Top of Source data

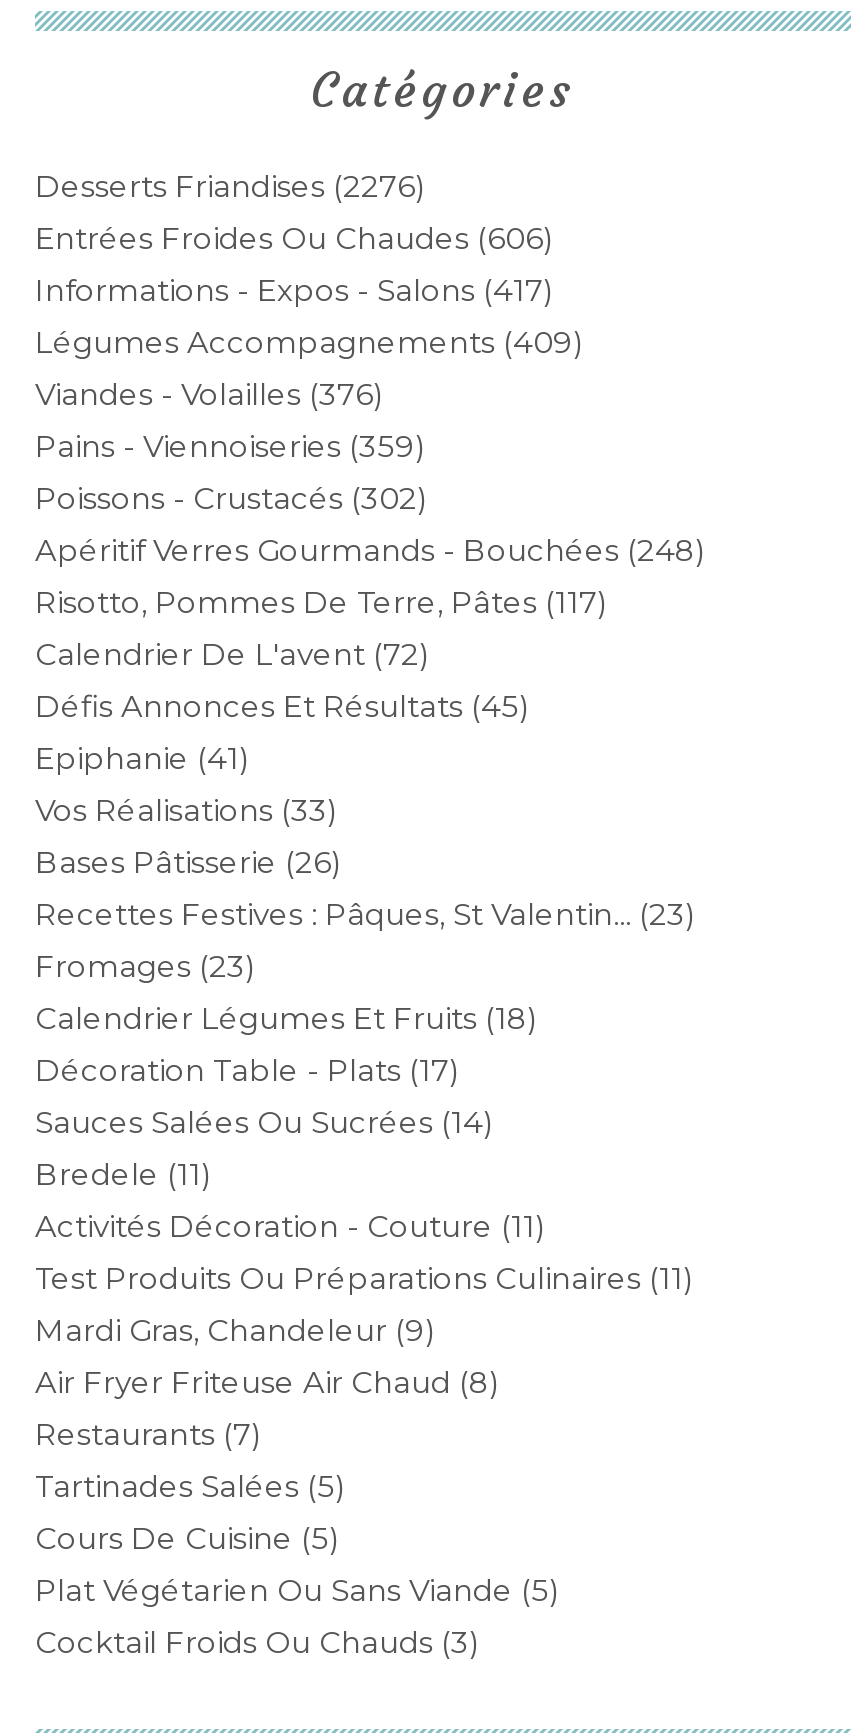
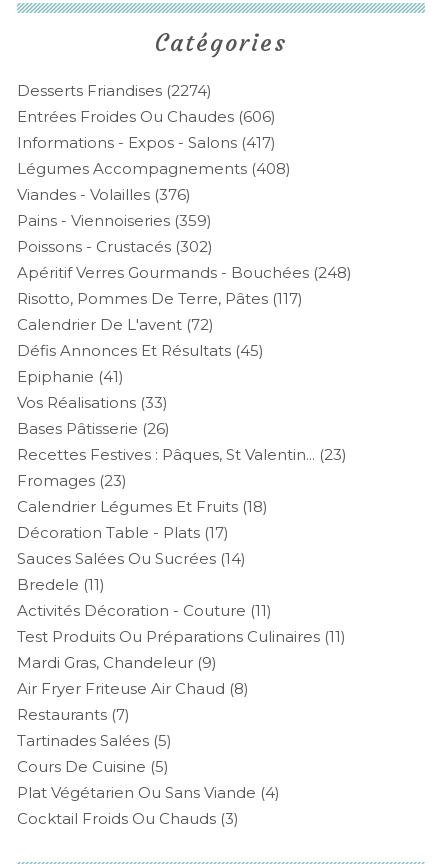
- Desserts Friandises (2276)
+ Desserts Friandises (2274)

- Légumes Accompagnements (409)
+ Légumes Accompagnements (408)

- Plat Végétarien Ou Sans Viande (5)
+ Plat Végétarien Ou Sans Viande (4)
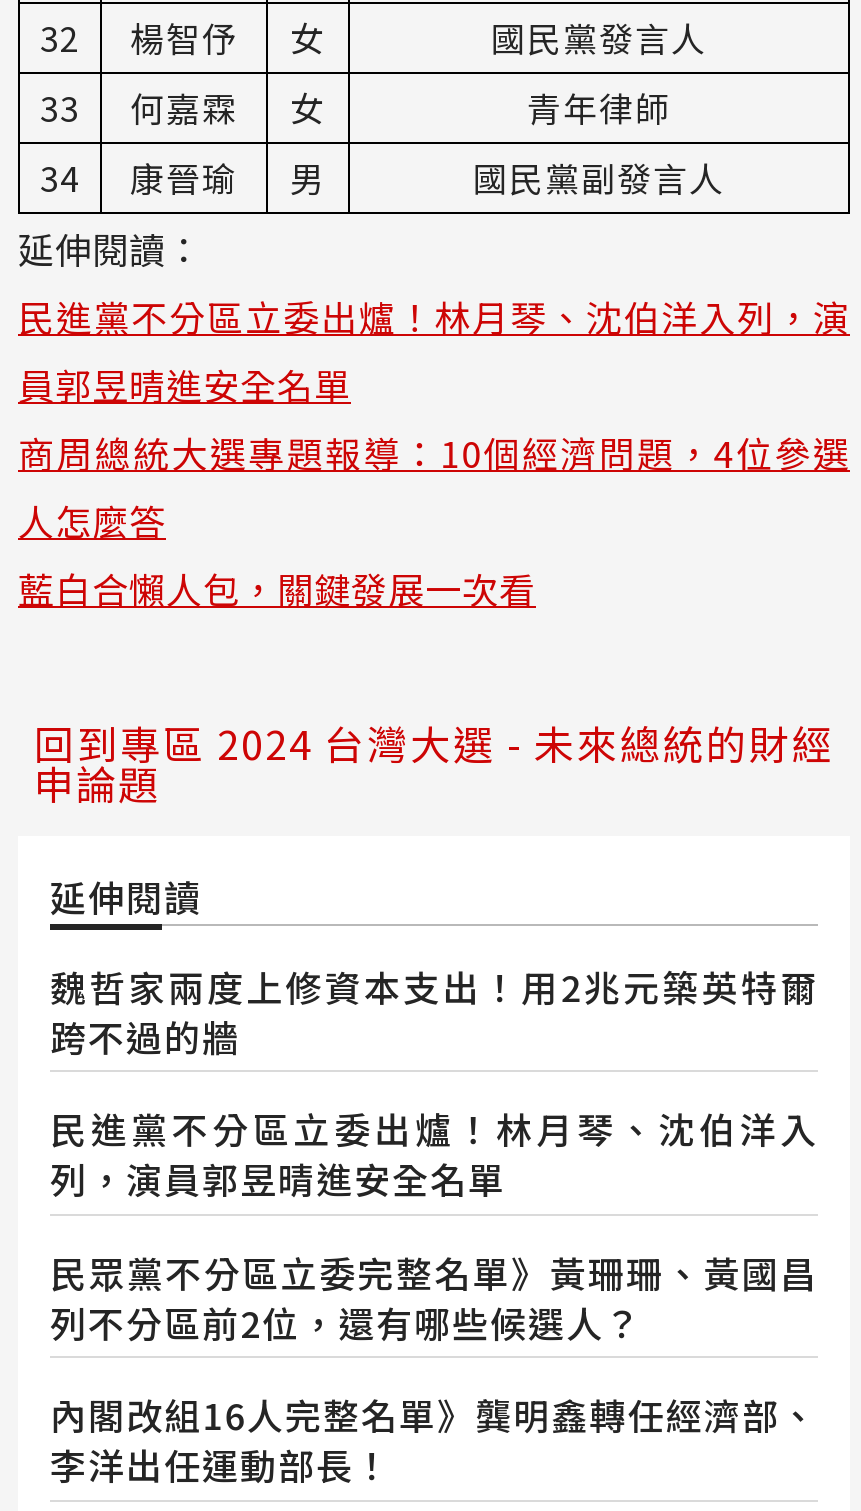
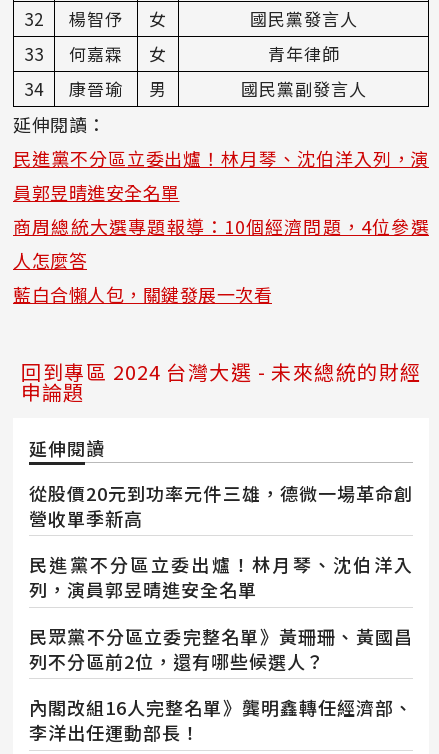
- 魏哲家兩度上修資本支出！用2兆元築英特爾
- 跨不過的牆
+ 從股價20元到功率元件三雄，德微一場革命創
+ 營收單季新高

Bottom of Source data

### What this task involves
Nothing but the pictures may be dropped; restate the material word for word.

### Answer to the exercise
- Desserts Friandises (2276)
+ Desserts Friandises (2274)

- Légumes Accompagnements (409)
+ Légumes Accompagnements (408)

- Plat Végétarien Ou Sans Viande (5)
+ Plat Végétarien Ou Sans Viande (4)
- 魏哲家兩度上修資本支出！用2兆元築英特爾
- 跨不過的牆
+ 從股價20元到功率元件三雄，德微一場革命創
+ 營收單季新高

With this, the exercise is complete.